6

I am trying to serve a machine learning model via an API using Flask's Blueprints, here is my flask __init__.py file

from flask import Flask

def create_app(test_config=None):
    app = Flask(__name__)

    @app.route("/healthcheck")
    def healthcheck() -> str:
        return "OK"

    # Registers the machine learning blueprint
    from . import ml
    app.register_blueprint(ml.bp)

    return app

The ml.pyfile which contains the blueprint for the /ml endpoint

import numpy as np
from . import configuration as cfg
import tensorflow as tf

from flask import (
    Blueprint, flash, request, url_for
)


bp = Blueprint("ml", __name__, url_prefix="/ml")
keras_model = None
graph = None

@bp.before_app_first_request
def load_model():
    print("Loading keras model")
    global keras_model
    global graph
    with open(cfg.config["model"]["path"], 'r') as model_file:
        yaml_model = model_file.read()
        keras_model = tf.keras.models.model_from_yaml(yaml_model)
        graph = tf.get_default_graph()
        keras_model.load_weights(cfg.config["model"]["weights"])

@bp.route('/predict', methods=['POST'])
def predict() -> str:
    global graph
    features = np.array([request.get_json()['features']])
    print(features, len(features), features.shape)
    with graph.as_default():
        prediction = keras_model.predict(features)
    print(prediction)
    return "%.2f" % prediction

I run the server using a command line script

#!/bin/bash 

export FLASK_APP=src
export FLASK_ENV=development
flask run

And if I go to localhost:5000/healthcheckI get the OK response as I should, when I run the following curl

curl -X POST \
  http://localhost:5000/ml/predict \
  -H 'Cache-Control: no-cache' \
  -H 'Content-Type: application/json' \
  -d '{
 "features" : [17.0, 0, 0, 12.0, 1, 0, 0]
}'

For the first time, I get the response [[1.00]], if I run it again I get the following error

tensorflow.python.framework.errors_impl.FailedPreconditionError: 
Error while reading resource variable dense/kernel from
Container: localhost. This could mean that the variable was uninitialized. 
Not found: Container localhost does not exist. (Could not find resource: localhost/dense/kernel)
         [[{{node dense/MatMul/ReadVariableOp}}]]
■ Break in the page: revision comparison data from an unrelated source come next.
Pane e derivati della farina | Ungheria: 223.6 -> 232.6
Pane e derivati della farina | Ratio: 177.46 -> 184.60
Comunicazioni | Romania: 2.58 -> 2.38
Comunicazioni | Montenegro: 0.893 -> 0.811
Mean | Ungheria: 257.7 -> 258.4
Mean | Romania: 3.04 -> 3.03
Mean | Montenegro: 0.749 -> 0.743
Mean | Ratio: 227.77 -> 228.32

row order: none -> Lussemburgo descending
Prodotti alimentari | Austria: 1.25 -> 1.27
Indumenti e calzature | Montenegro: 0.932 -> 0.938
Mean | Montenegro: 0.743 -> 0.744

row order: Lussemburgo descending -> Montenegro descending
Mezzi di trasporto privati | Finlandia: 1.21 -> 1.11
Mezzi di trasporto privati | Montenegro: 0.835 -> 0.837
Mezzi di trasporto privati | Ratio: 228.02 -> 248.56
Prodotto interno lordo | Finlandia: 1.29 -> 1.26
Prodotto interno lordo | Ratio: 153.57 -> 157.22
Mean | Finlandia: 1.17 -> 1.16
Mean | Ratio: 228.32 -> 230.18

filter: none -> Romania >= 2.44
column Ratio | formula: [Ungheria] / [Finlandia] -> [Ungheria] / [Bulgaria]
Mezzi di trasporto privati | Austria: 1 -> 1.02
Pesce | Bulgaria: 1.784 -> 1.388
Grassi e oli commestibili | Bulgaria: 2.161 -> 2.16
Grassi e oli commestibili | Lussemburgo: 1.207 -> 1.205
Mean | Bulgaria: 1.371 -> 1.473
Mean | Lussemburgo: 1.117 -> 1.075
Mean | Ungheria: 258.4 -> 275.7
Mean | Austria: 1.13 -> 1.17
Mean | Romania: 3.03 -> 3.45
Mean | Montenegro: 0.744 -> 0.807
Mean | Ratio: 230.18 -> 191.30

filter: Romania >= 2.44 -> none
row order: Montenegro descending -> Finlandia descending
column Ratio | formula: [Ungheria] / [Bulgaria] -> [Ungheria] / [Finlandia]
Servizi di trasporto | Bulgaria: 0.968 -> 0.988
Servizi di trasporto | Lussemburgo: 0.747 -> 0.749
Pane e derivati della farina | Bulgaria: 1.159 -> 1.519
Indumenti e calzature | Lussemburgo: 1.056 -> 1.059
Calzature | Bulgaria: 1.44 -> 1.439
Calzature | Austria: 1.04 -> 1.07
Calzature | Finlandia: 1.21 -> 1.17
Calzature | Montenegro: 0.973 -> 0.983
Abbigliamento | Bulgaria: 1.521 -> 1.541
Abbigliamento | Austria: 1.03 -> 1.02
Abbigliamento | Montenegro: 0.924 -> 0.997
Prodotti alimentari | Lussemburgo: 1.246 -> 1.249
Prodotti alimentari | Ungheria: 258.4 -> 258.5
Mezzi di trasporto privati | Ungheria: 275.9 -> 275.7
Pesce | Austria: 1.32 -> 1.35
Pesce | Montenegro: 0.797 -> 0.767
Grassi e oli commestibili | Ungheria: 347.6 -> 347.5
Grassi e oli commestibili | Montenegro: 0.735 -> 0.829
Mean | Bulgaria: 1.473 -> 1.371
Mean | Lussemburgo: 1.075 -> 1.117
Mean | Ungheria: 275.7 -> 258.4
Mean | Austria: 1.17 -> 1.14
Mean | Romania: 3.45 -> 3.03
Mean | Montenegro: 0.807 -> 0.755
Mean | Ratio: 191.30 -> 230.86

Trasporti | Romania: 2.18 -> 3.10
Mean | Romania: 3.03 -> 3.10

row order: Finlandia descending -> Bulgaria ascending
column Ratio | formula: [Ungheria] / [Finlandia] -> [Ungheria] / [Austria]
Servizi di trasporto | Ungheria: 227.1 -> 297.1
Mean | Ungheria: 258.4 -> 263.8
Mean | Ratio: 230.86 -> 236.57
If I modify the Blueprint file the server will detect the changes and refresh it, I can call the API again and it will return the correct result for the first call and I am back to the error again. Why does this happen? And why only for the calls after the first one?

Victor Capone
  • 191
  • 1
  • 6
  • Does it survive if you directly run the relevant parts (so initialize things, and run the internals of `predict()` twice, with a hardcoded `features = np.array([[17.0,0,0,12.0,1,0,0]])`)? – tevemadar Feb 19 '19 at 19:05
  • No, I get the same error, I don't get the "run the internals of `predict()` though, it is a class function for the Keras model, I don't have access to it", still, I tried to run with the hardcoded value and it failed all the same – Victor Capone Feb 19 '19 at 19:14
  • My question in other words: does it work without the web context? Practically if you make a copy of `ml.py`, remove `flask` references and annotations, put a hardcoded value into `features`, and run `load_model()` once, and `predict()` (with the hardcoded value) twice, would it work properly? – tevemadar Feb 20 '19 at 10:01
  • 1
    Yep, it does work, I am suspecting it has something to do with flask's "threading" – Victor Capone Feb 21 '19 at 12:14
  • https://stackoverflow.com/questions/19277280/preserving-global-state-in-a-flask-application might be interesting for you. Both `flask.g` and the remark on thread-safety. Unless the usage of your model is strictly read-only, you have to worry about possible simultaneous requests too. – tevemadar Feb 21 '19 at 13:43
  • Interesting, this seems to imply that I should load my model with every request (which I tested using @bp.before_app_request and it works), also, there is a comment in that answer that says that as of Flask 0.12 flask.g stores stuff in the application context rather than request context, is this the right way to do this then? Store my model in the app (or blueprint) context when the app is initialized? – Victor Capone Feb 21 '19 at 14:17
  • As far as I understand, `.predict()` does not store/alter anything, thus a one-time initialization is enough, and `before_app_first_request` or `before_first_request` could be fine. – tevemadar Feb 21 '19 at 14:30
  • Initializing the model using before_app_first_request causes the same error as before, although initializing it every time with before_app_request works fine – Victor Capone Feb 21 '19 at 16:13

1 Answers1

2

You can try creating a reference to the session that is used for loading the models and then to set it to be used by keras in each request. i.e. do the following:

from tensorflow.python.keras.backend import set_session
from tensorflow.python.keras.models import load_model

tf_config = some_custom_config
sess = tf.Session(config=tf_config)
graph = tf.get_default_graph()

# IMPORTANT: models have to be loaded AFTER SETTING THE SESSION for keras! 
# Otherwise, their weights will be unavailable in the threads after the session there has been set
set_session(sess)
model = load_model(...)

and then in each request:

global sess
global graph
with graph.as_default():
    set_session(sess)
    model.predict(...)
DesiKeki
  • 656
  • 8
  • 9